|Publication number||US7314091 B2|
|Application number||US 10/853,568|
|Publication date||Jan 1, 2008|
|Filing date||May 25, 2004|
|Priority date||Sep 24, 2003|
|Also published as||CA2482290A1, CA2564579A1, EP1519005A1, EP1519005B1, US7543651, US20050061519, US20060124320|
|Publication number||10853568, 853568, US 7314091 B2, US 7314091B2, US-B2-7314091, US7314091 B2, US7314091B2|
|Inventors||Nathaniel Heath Wagner, George C. Duncan, Roddie R. Smith|
|Original Assignee||Weatherford/Lamb, Inc.|
|Export Citation||BiBTeX, EndNote, RefMan|
|Patent Citations (34), Non-Patent Citations (5), Referenced by (7), Classifications (10), Legal Events (5)|
|External Links: USPTO, USPTO Assignment, Espacenet|
This application claims benefit of U.S. provisional patent application Ser. No. 60/505,515, filed Sep. 24, 2003, which is incorporated by reference herein in its entirety. That application is entitled “Tubing Mounted Safety Valve.”
1. Field of the Inventions
Embodiments of the present invention are generally related to safety valves. More particularly, embodiments of the invention pertain to subsurface safety valves configured to permit a cementing operation of a wellbore there through.

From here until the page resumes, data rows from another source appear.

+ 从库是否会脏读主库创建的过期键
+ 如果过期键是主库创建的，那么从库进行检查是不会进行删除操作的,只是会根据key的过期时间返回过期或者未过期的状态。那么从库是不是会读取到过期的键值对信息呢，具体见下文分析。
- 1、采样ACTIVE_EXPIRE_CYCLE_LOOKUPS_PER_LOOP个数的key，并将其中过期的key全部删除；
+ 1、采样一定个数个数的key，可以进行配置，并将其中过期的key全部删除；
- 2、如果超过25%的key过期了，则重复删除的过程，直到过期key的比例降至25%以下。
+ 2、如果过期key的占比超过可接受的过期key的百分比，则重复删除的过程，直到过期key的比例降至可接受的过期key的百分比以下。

2. Description of the Related Art
Surface-controlled, subsurface safety valves (SCSSVs) are commonly used to shut-in oil and gas wells. Such SCSSVs are typically fitted into a production tubing in a hydrocarbon producing well, and operate to selectively block the flow of formation fluids upwardly through the production tubing should a failure or hazardous condition occur at the well surface.
SCSSVs are typically configured as rigidly connected to the production tubing (tubing retrievable), or may be installed and retrieved by wireline without disturbing the production tubing (wireline retrievable). During normal production, the subsurface safety valve is maintained in an open position by the application of hydraulic fluid pressure transmitted to an actuating mechanism. The actuating mechanism in one embodiment is charged by application of hydraulic pressure. The hydraulic pressure is commonly a clean oil supplied from a surface fluid reservoir through a control line. A pump at the surface delivers regulated hydraulic fluid under pressure from the surface to the actuating mechanism through the control line. The control line resides within the annular region between the production tubing and the surrounding well casing.

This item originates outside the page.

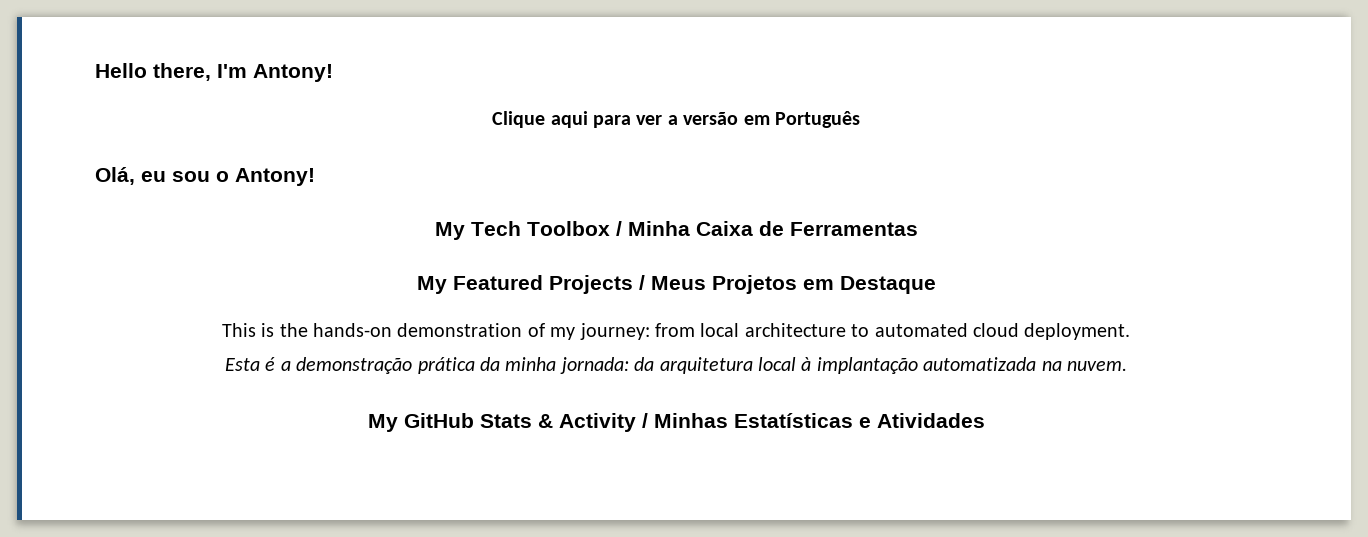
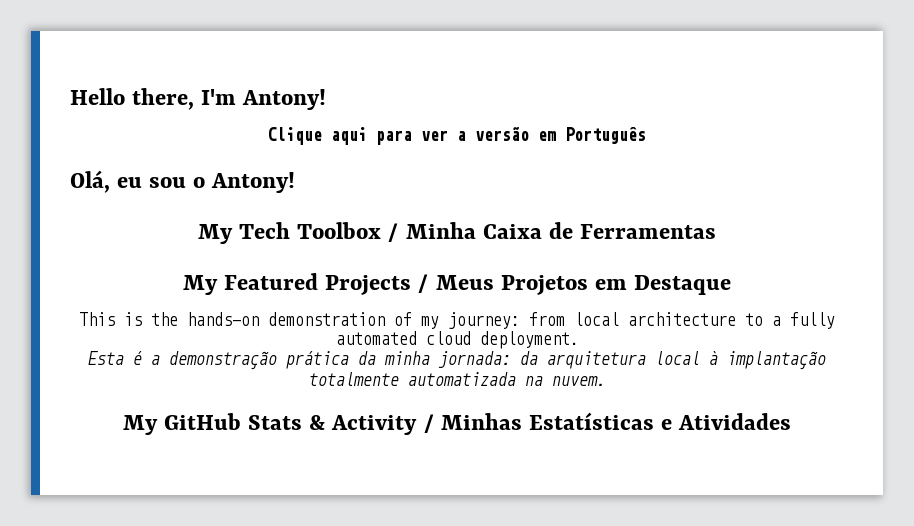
- This is the hands-on demonstration of my journey: from local architecture to automated cloud deployment.
+ This is the hands-on demonstration of my journey: from local architecture to a fully automated cloud deployment.
- Esta é a demonstração prática da minha jornada: da arquitetura local à implantação automatizada na nuvem.
+ Esta é a demonstração prática da minha jornada: da arquitetura local à implantação totalmente automatizada na nuvem.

Where a failure or hazardous condition occurs at the well surface, fluid communication between the surface reservoir and the control line is broke. This, in turn, breaks the application of hydraulic pressure against the actuating mechanism. The actuating mechanism recedes within the valve, allowing the flapper to close against an annular seat quickly and with great force.

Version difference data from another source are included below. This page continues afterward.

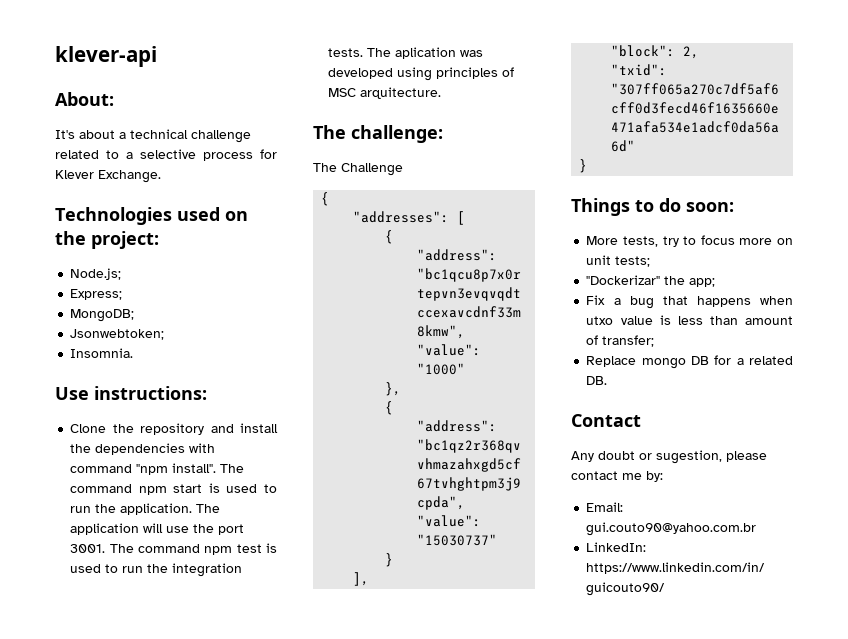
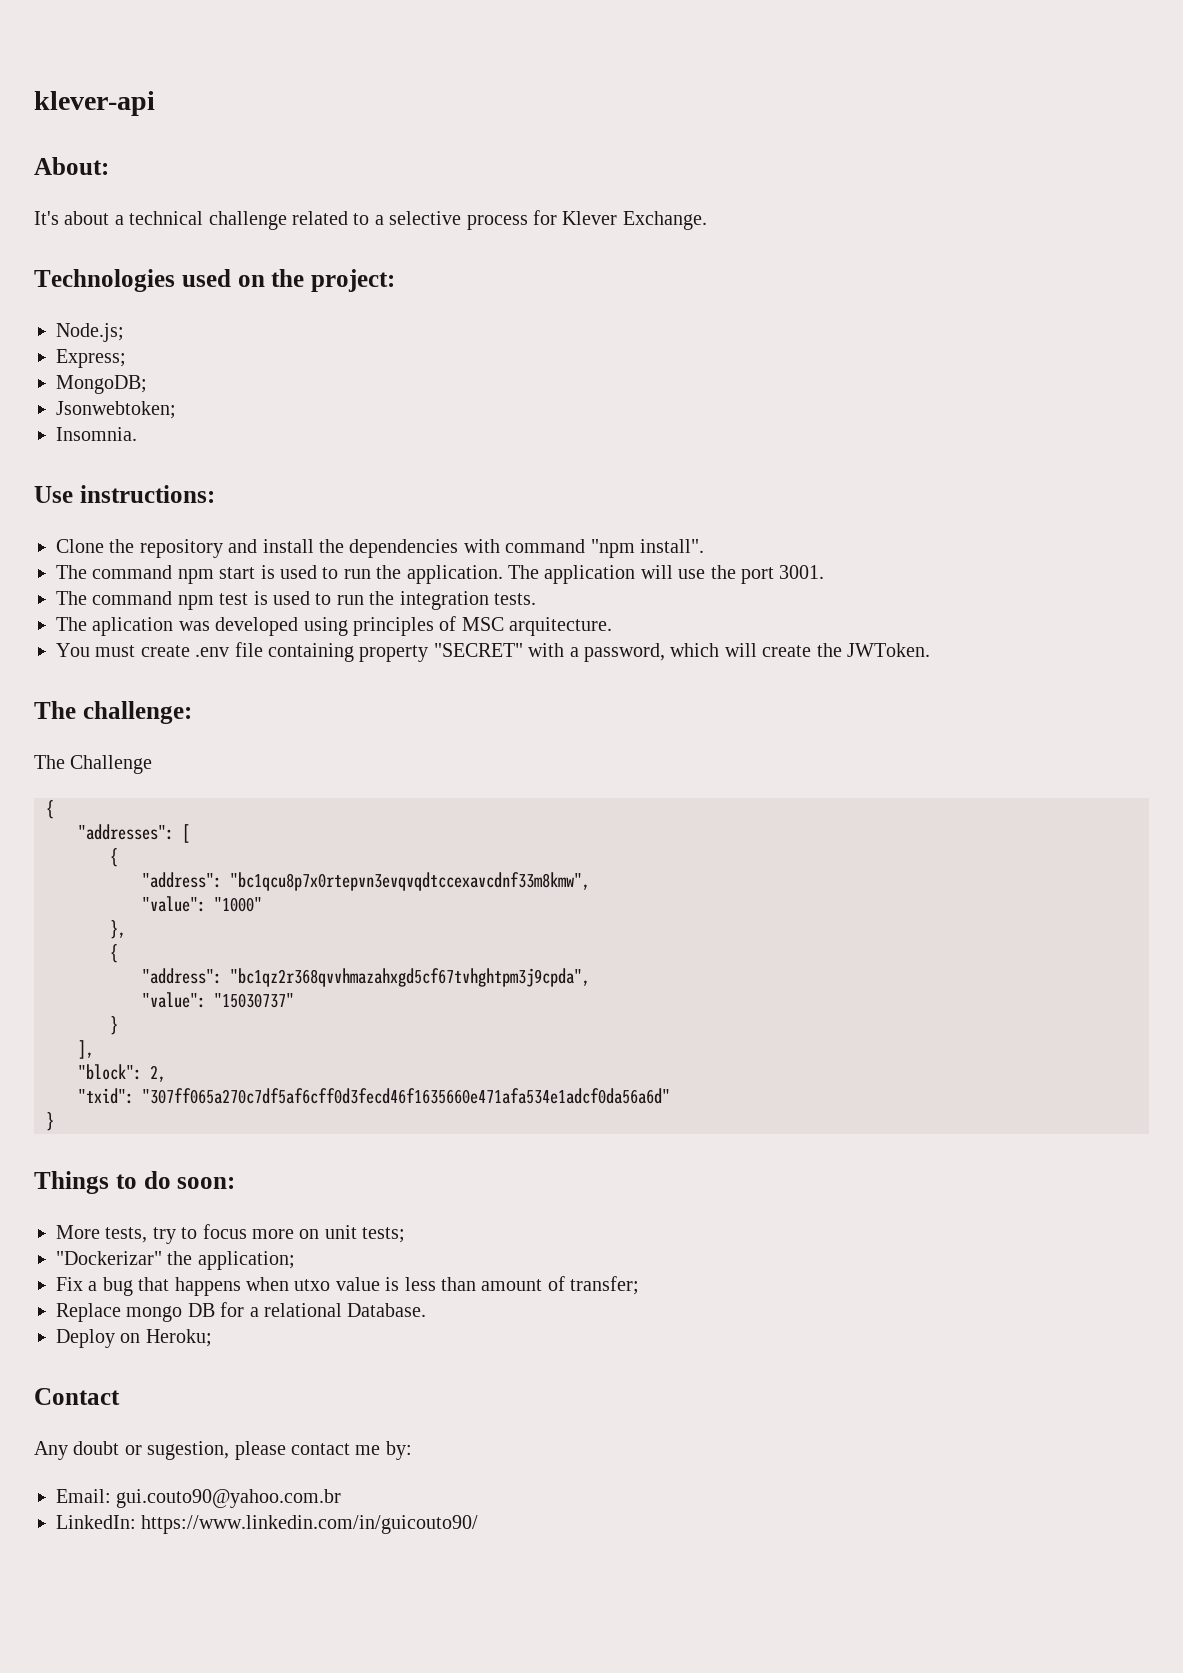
- Clone the repository and install the dependencies with command "npm install". The command npm start is used to run the application.
+ Clone the repository and install the dependencies with command "npm install".
+ The command npm start is used to run the application.
- The application will use the port 3001. The command npm test is used to run the integration tests. The aplication was developed using principles of MSC arquitecture.
+ The application will use the port 3001.
+ The command npm test is used to run the integration tests.
+ The aplication was developed using principles of MSC arquitecture.
+ You must create .env file containing property "SECRET" with a password, which will create the JWToken.
- "Dockerizar" the app;
+ "Dockerizar" the application;
- Replace mongo DB for a related DB.
+ Replace mongo DB for a relational Database.
+ Deploy on Heroku;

Most surface controlled subsurface safety valves are “normally closed” valves, i.e., the valve is in its closed position when the hydraulic pressure is not present. The hydraulic pressure typically works against a powerful spring and/or gas charge acting through a piston. In many commercially available valve systems, the power spring is overcome by hydraulic pressure acting against the piston, producing longitudinal movement of the piston. The piston, in turn, acts against an elongated “flow tube.” In this manner, the actuating mechanism is a hydraulically actuated and longitudinally movable piston that acts against the flow tube to move it downward within the tubing and across the flapper.
During well production, the flapper is maintained in the open position by force of the piston acting against the flow tube downhole. Hydraulic fluid is pumped into a variable volume pressure chamber (or cylinder) and acts against a seal area on the piston. The piston, in turn, acts against the flow tube to selectively open the flapper member in the valve. Any loss of hydraulic pressure in the control line causes the piston and actuated flow tube to retract. This, in turn, causes the flapper to rotate about a hinge pin to its valve-closed position. In this manner, the SCSSV is able to provide a shutoff of production flow within the tubing as the hydraulic pressure in the control line is released.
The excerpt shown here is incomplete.